Bağlanma korkusuve Bağlanma arayışı, ilişki sorunlarımızın temelidir. Farkedilse de farkedilmemiş olsa da hepimizde mevcuttur. Her ikisi de ne kadar anlaşılır, fark edilirse ve ne kadar azaltırlırsa, kişi ilişkilerinde o denli az çatışmaya yaşar, o denli çatışmayla başa çıkar, kendini o denli açık ifade eder, karşı tarafı onun hissettiği gibi anlar…
Burada açmazlar söz konusudur.
Şöyle ki:
Kişinin kendini koruma ihtiyacıyla bağlanmaktan korkmayı birbirinden ayıran şey nedir? Çünkü bu iki psikolojik itkinin davranışları birbirine benzer. Ayrıca korkuyla yapılan davranışlar, kişi tarafından kendini koruma adına yapıldığı söylenir. Savunma mekanizması korkunun koruma olarak görülmesine neden olur. Refleksin korkudan mı yoksa tehlikeden korunmak mı olduğunun sınırı neresidir?
Diğer açmaz;
Bağlanma ihtiyacıyla (bağımlılık arzusuyla) kişinin yaşadığı ilişkiye bağlanması arasındaki fark nedir? Bağlanma arayışıyla bağlanmanın kendisinin ilişkiye yansıması benzerdir. Ve benzerlikten öte, bağımlılık arayışı savunma mekanizması kullanılarak bağlanma adına meşrulaştırılır.. Bu ikisi birbirinden nasıl ayrılacaktır?

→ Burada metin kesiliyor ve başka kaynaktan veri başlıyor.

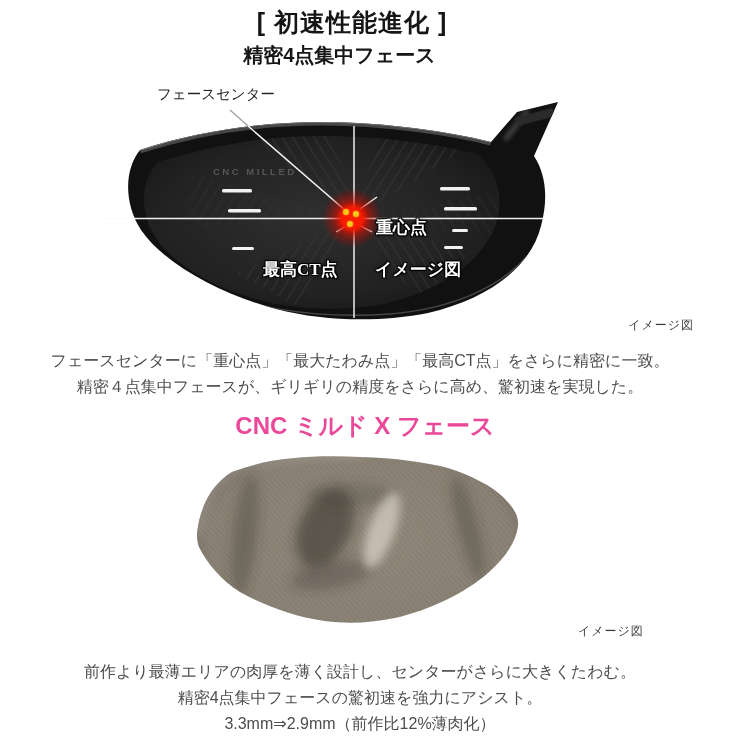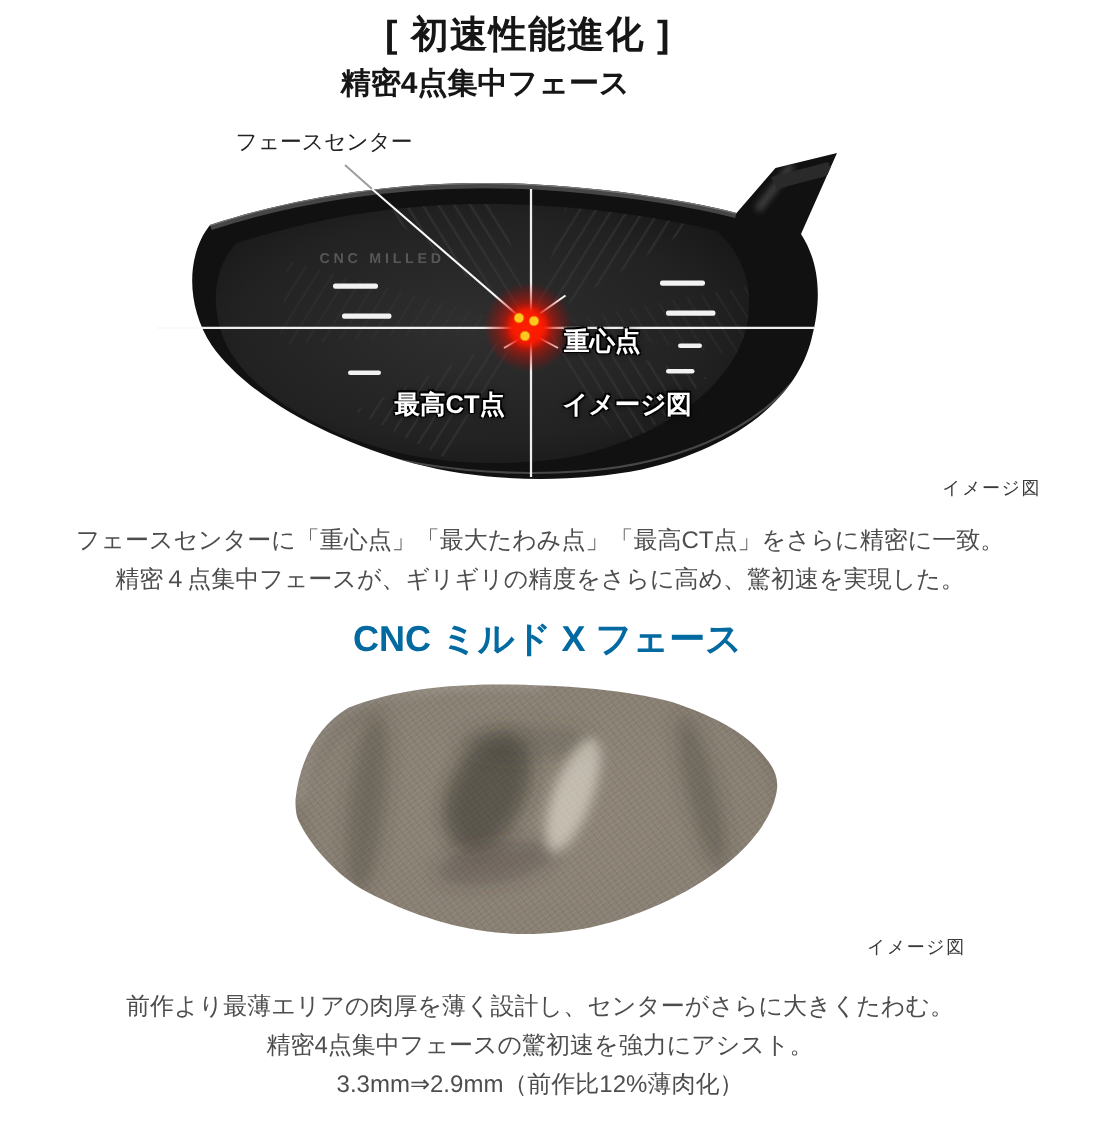--- a/index.html
+++ b/index.html
@@ -5,48 +5,48 @@
   html,body{margin:0;padding:0;background:#fff;}
   .page{
     position:relative;width:730px;height:756px;background:#ffffff;overflow:hidden;
     font-family:"Liberation Sans","DejaVu Sans",sans-serif;
   }
   .h-main{
     position:absolute;top:6px;left:0;width:704px;text-align:center;
     font-size:25px;font-weight:bold;color:#161616;letter-spacing:1px;
   }
   .h-sub{
-    position:absolute;top:42px;left:0;width:647px;text-align:center;
+    position:absolute;top:42px;left:16px;width:647px;text-align:center;
     font-size:20px;font-weight:bold;color:#161616;
   }
   .diagram1{position:absolute;top:78px;left:0;width:730px;height:270px;}
   .diagram1 svg{position:absolute;top:0;left:0;}
   .pointer-label{
     position:absolute;top:7px;left:157px;font-size:14.5px;color:#222;
   }
   .head-label{
     position:absolute;font-size:17px;font-weight:bold;color:#ffffff;white-space:nowrap;
     text-shadow:-1px -1px 0 #000,1px -1px 0 #000,-1px 1px 0 #000,1px 1px 0 #000,0 0 4px #000;
     margin-top:32px;
   }
   .lbl-gravity{top:106px;left:376px;}
-  .lbl-ct{top:148px;left:263px;}
+  .lbl-ct{top:148px;left:263px;font-family:Liberation Serif, serif;}
   .lbl-flex{top:148px;left:375px;}
   .caption{
     position:absolute;font-size:12px;color:#3a3a3a;letter-spacing:1px;
   }
   .cap1{top:239px;right:36px;}
   .body-text{
     position:absolute;left:0;width:720px;text-align:center;
     font-size:16px;line-height:26px;color:#4d4d4d;
   }
   .para1{top:348px;}
   .h-sec2{
     position:absolute;top:410px;left:0;width:730px;text-align:center;
-    font-size:24px;font-weight:bold;color:#0369a1;
+    font-size:24px;font-weight:bold;color:#ec4899;
   }
   .diagram2{position:absolute;top:440px;left:0;width:730px;height:210px;}
   .diagram2 svg{position:absolute;top:0;left:0;}
   .cap2{top:183px;left:578px;}
   .para2{top:659px;}
 </style>
 </head>
 <body>
 
 <div class="page">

“Korku” ve “kendini korumanın” / “bağımlılık arayışının” ve “bağın” birbirine karıştırılması;
kişilerin sorunları anlama, kabul etme hususunda zorlanmalarına neden olmaktadır…
Sonuç 2
Bağlanma arayışı, bağlanma çabasıdır, bağlanmak için nesne arayışıdır. İlişki kurulan şeye hissedilen duygu değil, içeride varolan kendine ait bir ihtiyacı, duyguyu aktaracak nesne aramaktır.
Bağlanma arayışıyla ilişkiye tutunan kişi sürekli kaygı, ilişkinin bitmesiyle ilgili korku yaşar. Bu ilişkinin yarattığı korku, umudun yitirilmesine dairdir. Bu nedenle, böyle bir ilişki bittiğinde sancı, sadece umudun oradan alınmasıyla (geri çekilmesiyle) ilgilidir. Umut (beklenti) oradan alındıktan sonra korku da biter. (umut yani beklenti oradan alınıp başka bir yere ya da kişiye transfer edilir. Bu transfer olmadığı sürece kişi orada kalır)

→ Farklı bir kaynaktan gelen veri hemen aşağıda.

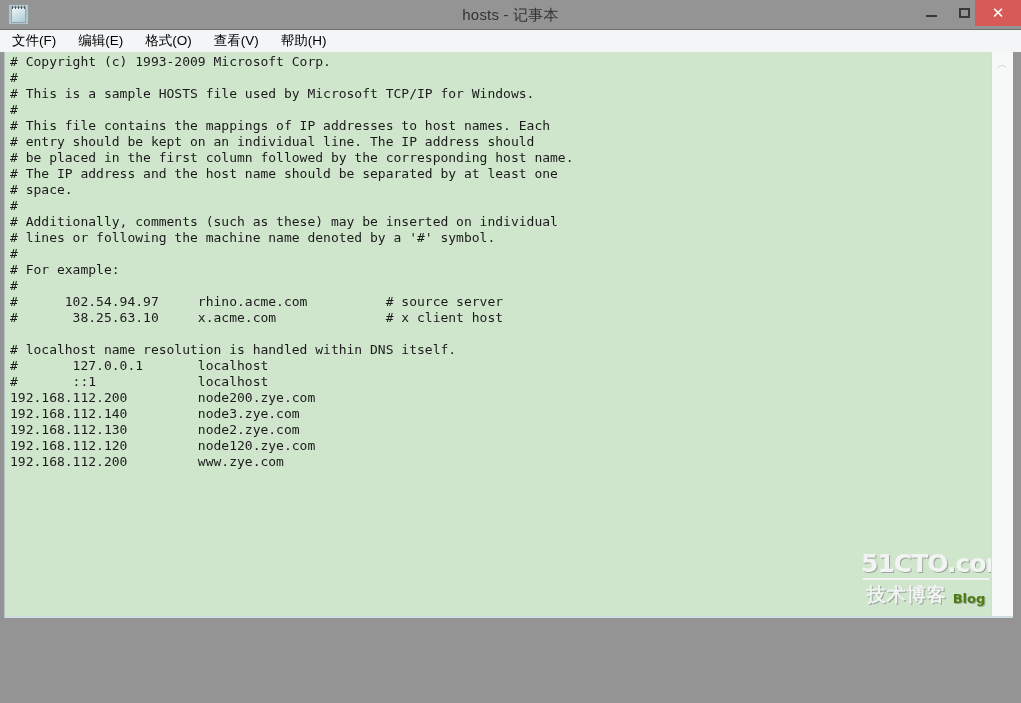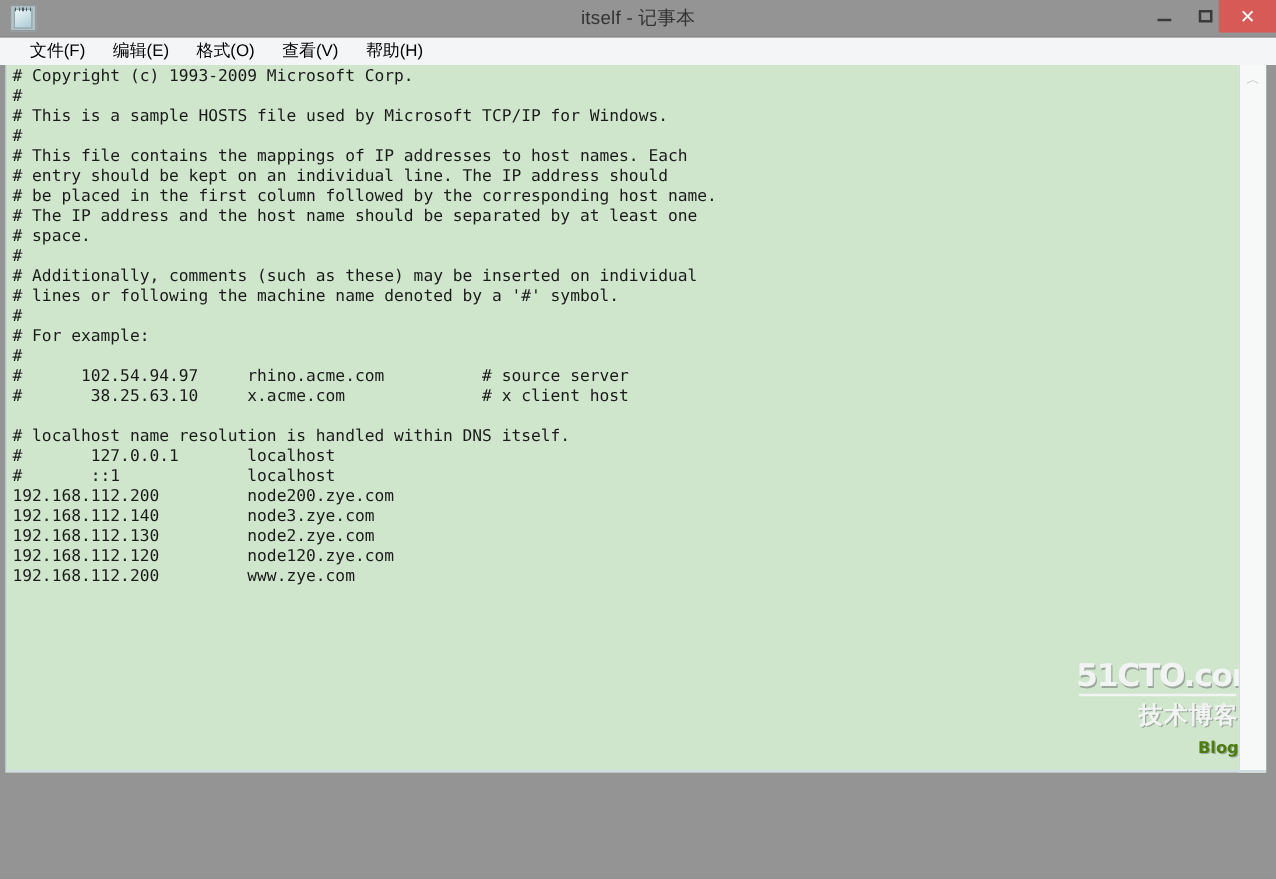--- a/index.html
+++ b/index.html
@@ -114,21 +114,21 @@
     width: 1021px;
     height: 23px;
     background: #f4f5f7;
     border-top: 1px solid #6f6f6f;
     box-sizing: border-box;
   }
   #menubar .menu-inner {
     display: flex;
     align-items: center;
     height: 22px;
-    padding-left: 24px;
+    padding-left: 12px;
   }
   .menu-item {
     font-size: 13.5px;
     color: #000000;
     margin-right: 22px;
     font-family: "Liberation Sans", sans-serif;
     white-space: nowrap;
     cursor: default;
   }
 
@@ -214,21 +214,20 @@
   #wm-rule {
     height: 2px;
     background: #f2f4f3;
     margin: 1px 2px 2px 2px;
   }
   #wm-bottom {
     display: flex;
     align-items: flex-end;
     justify-content: center;
     gap: 6px;
-    flex-direction: column;
   }
   #wm-cn {
     font-family: "DejaVu Sans", sans-serif;
     font-size: 19px;
     font-weight: bold;
     color: #f2f4f3;
     letter-spacing: 1px;
     text-shadow: 1px 1px 0 #9aa79a;
   }
   #wm-blog {
@@ -243,21 +242,21 @@
 </head>
 <body>
 
 <div id="window">
 
   <div id="titlebar">
     <div id="app-icon">
       <div class="page"></div>
       <div class="spiral"></div>
     </div>
-    <div id="title-text">itself - 记事本</div>
+    <div id="title-text">hosts - 记事本</div>
 
     <div class="winbtn" id="btn-min">
       <div class="glyph">
           <div class="bar"></div>
         </div>
     </div>
     <div class="winbtn" id="btn-max">
       <div class="glyph">
           <div class="sq"></div>
         </div>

Bağlanma korkusu, bağlanılmış bir ilişkinin bitmesinin yarattığı acı verici tecrübenin ardından oluşan “bağlanma direncidir”. İlişki bitimiyle birlikte farkettiğimiz bağlılık hissine karşı geliştirdiğimiz bu korku, daha önce yaşanmış ilişkiye yani gerçek anlamda bağın kendisine karşı geliştirilen “gerçekçi” bir kaygıdır. Sonraki ilişkileri etkiler, uzun zaman kişinin gündelik yaşamında boşluk yaratır.

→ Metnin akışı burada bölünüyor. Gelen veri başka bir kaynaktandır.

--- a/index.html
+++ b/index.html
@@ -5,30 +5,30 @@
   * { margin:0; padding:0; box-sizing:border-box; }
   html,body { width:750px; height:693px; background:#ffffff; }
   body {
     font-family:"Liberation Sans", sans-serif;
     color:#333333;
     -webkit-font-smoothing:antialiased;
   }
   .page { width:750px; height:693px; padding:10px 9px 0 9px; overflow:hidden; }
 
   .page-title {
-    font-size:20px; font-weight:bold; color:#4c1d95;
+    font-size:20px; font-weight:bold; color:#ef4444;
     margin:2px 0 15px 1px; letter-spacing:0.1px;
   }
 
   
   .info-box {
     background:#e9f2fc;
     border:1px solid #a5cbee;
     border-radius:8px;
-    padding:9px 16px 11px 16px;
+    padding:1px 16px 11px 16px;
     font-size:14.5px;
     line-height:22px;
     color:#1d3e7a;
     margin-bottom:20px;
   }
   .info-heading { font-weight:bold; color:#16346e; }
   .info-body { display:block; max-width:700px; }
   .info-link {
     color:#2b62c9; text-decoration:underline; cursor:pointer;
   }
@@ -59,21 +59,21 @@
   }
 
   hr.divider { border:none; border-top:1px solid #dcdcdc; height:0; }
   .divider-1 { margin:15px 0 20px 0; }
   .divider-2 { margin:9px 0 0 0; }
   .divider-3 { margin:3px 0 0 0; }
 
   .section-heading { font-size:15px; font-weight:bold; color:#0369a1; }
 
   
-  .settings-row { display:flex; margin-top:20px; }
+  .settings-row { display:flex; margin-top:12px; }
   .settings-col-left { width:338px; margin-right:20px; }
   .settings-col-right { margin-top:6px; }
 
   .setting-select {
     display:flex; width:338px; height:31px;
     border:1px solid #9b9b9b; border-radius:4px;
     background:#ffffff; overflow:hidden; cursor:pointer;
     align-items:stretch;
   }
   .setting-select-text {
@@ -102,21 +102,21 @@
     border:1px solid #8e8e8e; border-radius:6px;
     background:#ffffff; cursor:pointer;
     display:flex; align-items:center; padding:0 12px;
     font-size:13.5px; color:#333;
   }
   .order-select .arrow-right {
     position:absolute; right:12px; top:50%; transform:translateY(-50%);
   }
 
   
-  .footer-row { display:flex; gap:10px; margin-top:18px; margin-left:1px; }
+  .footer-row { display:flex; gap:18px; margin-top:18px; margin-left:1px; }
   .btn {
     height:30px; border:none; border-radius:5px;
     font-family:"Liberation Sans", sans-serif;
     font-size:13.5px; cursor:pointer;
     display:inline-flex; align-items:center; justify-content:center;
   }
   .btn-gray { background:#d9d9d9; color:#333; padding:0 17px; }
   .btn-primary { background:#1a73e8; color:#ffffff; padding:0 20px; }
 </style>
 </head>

Bağlanma, arayışla meydana getirilebilen bir duygu durumu değildir. Bu nedenle, arayarak, bir nesne bulunduğunda onunla ilişki kurularak hissedilecek bir duygu değildir. Korkmak da insanın ilişki kurduğu şeye bağlılık geliştirmesini engellemez. Siz sadece öyle olmadığını düşlersiniz. İnsan ilişki kurduğu herşeye, kendine, çevresindeki şey’lere ve kişilere, yani yaşama/varoluşuna bağlılık geliştirir. Bu yüzden ölümü istemez. Varoluşuna bağımlılık ölüm korkusu yaratır. Kişinin bağ geliştirdiğinin farkında olmaması, ilişkinin halen sürüyor olmasındandır. Kişi bağı, ya ilişkinin bitiminde ya da ilişkinin bittiğini düşlediğinde farkeder. Çünkü bağ, en temelde insan denilen şeyin “kendisidir”. İnsan, anne ve çocuk arasındaki ilişkiyle oluşur, daha temelde, insan ilişkinin kendisidir… Benlik, “ilişki”nin özne tarafından algılanma biçimidir..
Bağlanma arayışını sorun olarak görmemden rahatsız olan, perşembe grubumun “görmediği” yer burasıdır:
İnsan herşeye bağlıdır.. Perşembe grubumun benden istediği ve benim onaylamamı beklediği;
bağlanma değil, bağlanma arayışı adı altında gizlenen, meşrulaştırılan “bağımlılık ihtiyacı”dır;
Biriyle birlikte olunduğunda herşeyin mutlu olacağına dair inancın korunması, bu ihtiyacın tatmin edilmesi, bunun meşrulaştırılmasıdır..
Bağlanma arayışını sorun olarak görmem, onu bağımlılık çerçevesinde yorumlamam;
“birine bağlanarak hayatın daha mutlu olacağı” inancını onların ellerinden alıyor…
Onları varoluşun çıplak gerçekliğiyle başbaşa bırakıyor.